═════ DATA FOR REVIEW

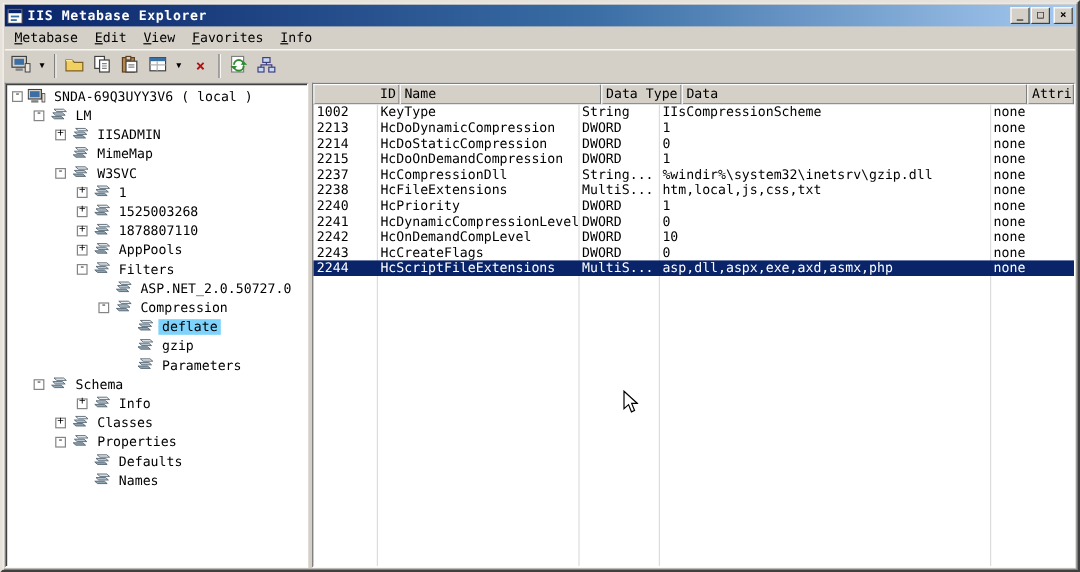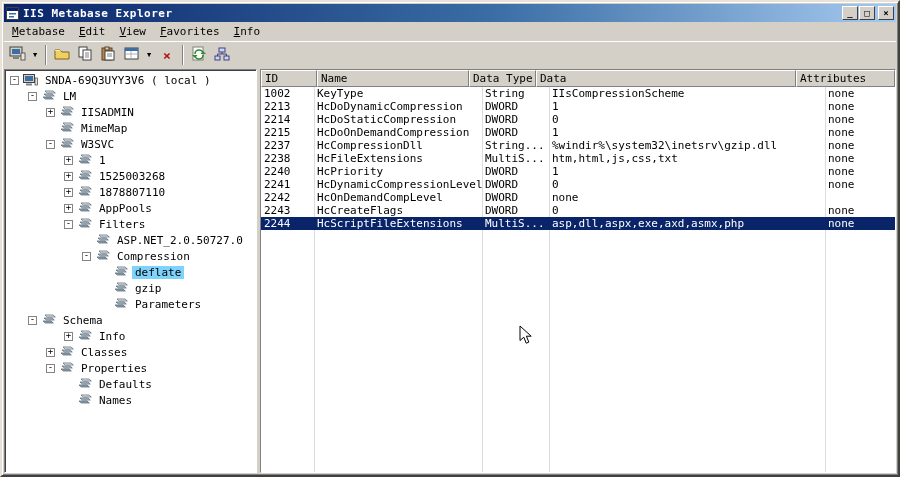--- a/index.html
+++ b/index.html
@@ -89,24 +89,24 @@
   .node-label { padding:0 3px; }
   .node-label.selected { background:#7dd3fc; }
 
   
   .list-header { height:17px; flex:0 0 17px; display:flex; background:#d4d0c8; }
   .col-header {
     padding:1px 2px 0 3px;
     border:1px solid; border-color:#fff #808080 #808080 #fff;
     white-space:nowrap; overflow:hidden;
   }
-  .col-header:nth-child(1) { width:56px; }
-  .col-header:nth-child(2) { width:152px; }
+  .col-header:nth-child(1) { width:72px;text-align:right; }
+  .col-header:nth-child(2) { width:168px; }
   .col-header:nth-child(3) { width:67px; }
-  .col-header:nth-child(4) { width:260px; }
+  .col-header:nth-child(4) { width:288px; }
   .col-header:nth-child(5) { flex:1; }
 
   .list-body { flex:1; position:relative; background:#fff; overflow:hidden; }
   .gridline { position:absolute; top:0; bottom:0; width:1px; background:#dcdcdc; }
   .gl1 { left:53px; } .gl2 { left:221px; } .gl3 { left:288px; } .gl4 { left:564px; }
 
   .list-row { position:relative; display:flex; height:13px; line-height:13px; white-space:nowrap; }
   .list-row .cell { overflow:hidden; padding-left:3px; }
   .c-id   { width:53px;  flex:0 0 53px; }
   .c-name { width:168px; flex:0 0 168px; }
@@ -620,21 +620,21 @@
             <div class="cell c-name">HcCompressionDll</div>
             <div class="cell c-type">String...</div>
             <div class="cell c-data">%windir%\system32\inetsrv\gzip.dll</div>
             <div class="cell c-attr">none</div>
           </div>
 
           <div class="list-row">
             <div class="cell c-id">2238</div>
             <div class="cell c-name">HcFileExtensions</div>
             <div class="cell c-type">MultiS...</div>
-            <div class="cell c-data">htm,html,js,css,txt</div>
+            <div class="cell c-data">htm,local,js,css,txt</div>
             <div class="cell c-attr">none</div>
           </div>
 
           <div class="list-row">
             <div class="cell c-id">2240</div>
             <div class="cell c-name">HcPriority</div>
             <div class="cell c-type">DWORD</div>
             <div class="cell c-data">1</div>
             <div class="cell c-attr">none</div>
           </div>
@@ -644,20 +644,21 @@
             <div class="cell c-name">HcDynamicCompressionLevel</div>
             <div class="cell c-type">DWORD</div>
             <div class="cell c-data">0</div>
             <div class="cell c-attr">none</div>
           </div>
 
           <div class="list-row">
             <div class="cell c-id">2242</div>
             <div class="cell c-name">HcOnDemandCompLevel</div>
             <div class="cell c-type">DWORD</div>
+            <div class="cell c-data">10</div>
             <div class="cell c-attr">none</div>
           </div>
 
           <div class="list-row">
             <div class="cell c-id">2243</div>
             <div class="cell c-name">HcCreateFlags</div>
             <div class="cell c-type">DWORD</div>
             <div class="cell c-data">0</div>
             <div class="cell c-attr">none</div>
           </div>

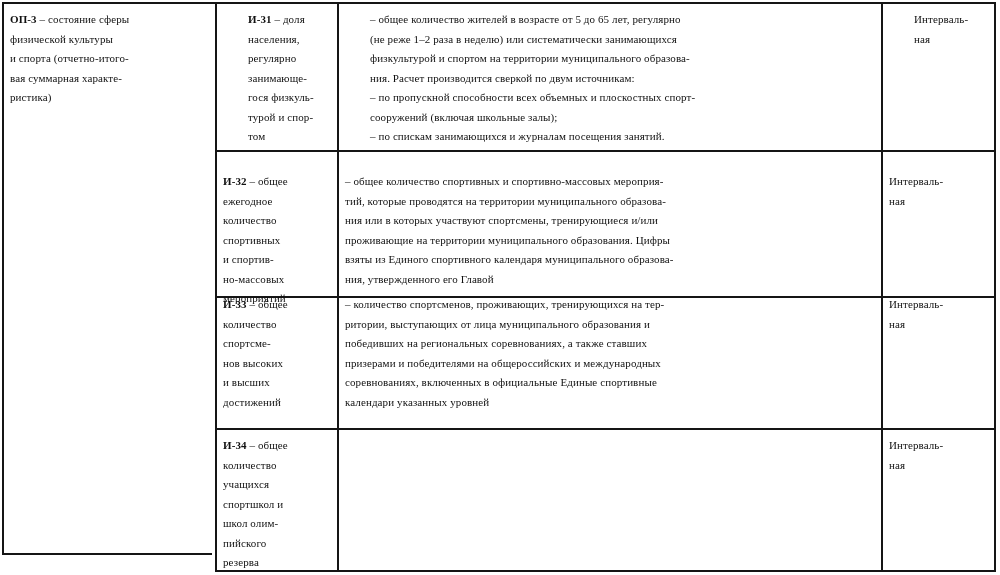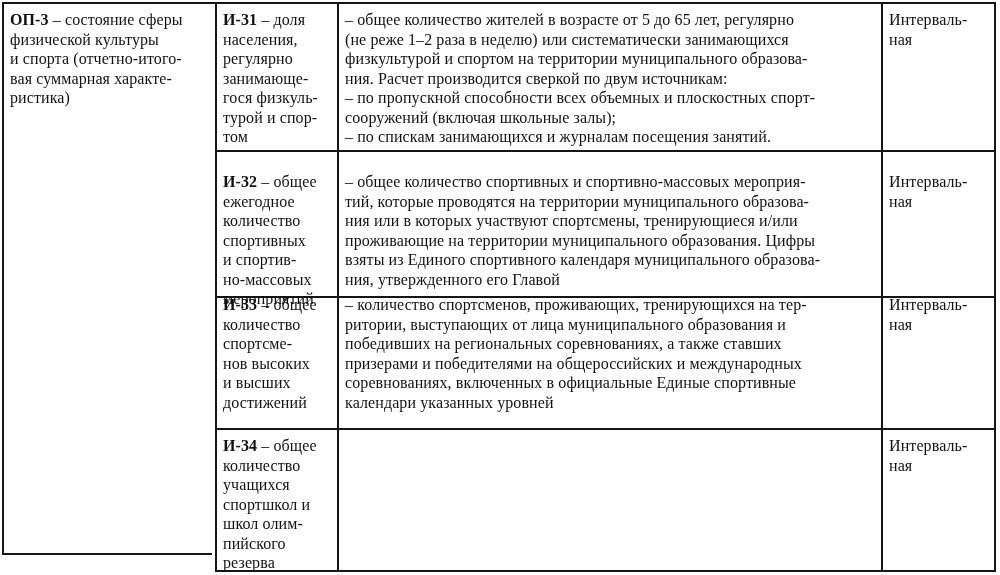--- a/index.html
+++ b/index.html
@@ -15,38 +15,38 @@
     font-family: "Liberation Serif", "DejaVu Serif", serif;
     color: #111111;
     overflow: hidden;
   }
   .rule {
     position: absolute;
     background: #151515;
   }
   .cell {
     position: absolute;
-    font-size: 16px;
+    font-size: 11px;
     line-height: 19.5px;
     white-space: pre-line;
     letter-spacing: 0.1px;
     padding: 5px 5px 0 6px;
     box-sizing: border-box;
   }
   .cell b {
     font-weight: bold;
     white-space: pre-line;
   }
   
   .c1 { left: 4px;   width: 210px; }
   .c2 { left: 217px; width: 119px; }
   .c3 { left: 339px; width: 541px; }
   .c4 { left: 883px; width: 110px; }
   
-  .r1 { top: 5px;   height: 164px; }
+  .r1 { top: 5px;   height: 164px; margin-left: 25px; }
   .r2 { top: 167px; height: 142px; }
   .r3 { top: 290px; height: 128px; }
   .r4 { top: 431px; height: 174px; }
   .rspan { top: 5px; height: 546px; }
 </style>
 </head>
 <body>
 
 <div class="page">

══════════

WORK TO BE COMPLETED → Repeat the lines above, starting at the first and stopping after the line that holds "padding:1px 2px 0 3px;", with the pictures left out.

OUTPUT FOR THIS EXERCISE →
--- a/index.html
+++ b/index.html
@@ -89,24 +89,24 @@
   .node-label { padding:0 3px; }
   .node-label.selected { background:#7dd3fc; }
 
   
   .list-header { height:17px; flex:0 0 17px; display:flex; background:#d4d0c8; }
   .col-header {
     padding:1px 2px 0 3px;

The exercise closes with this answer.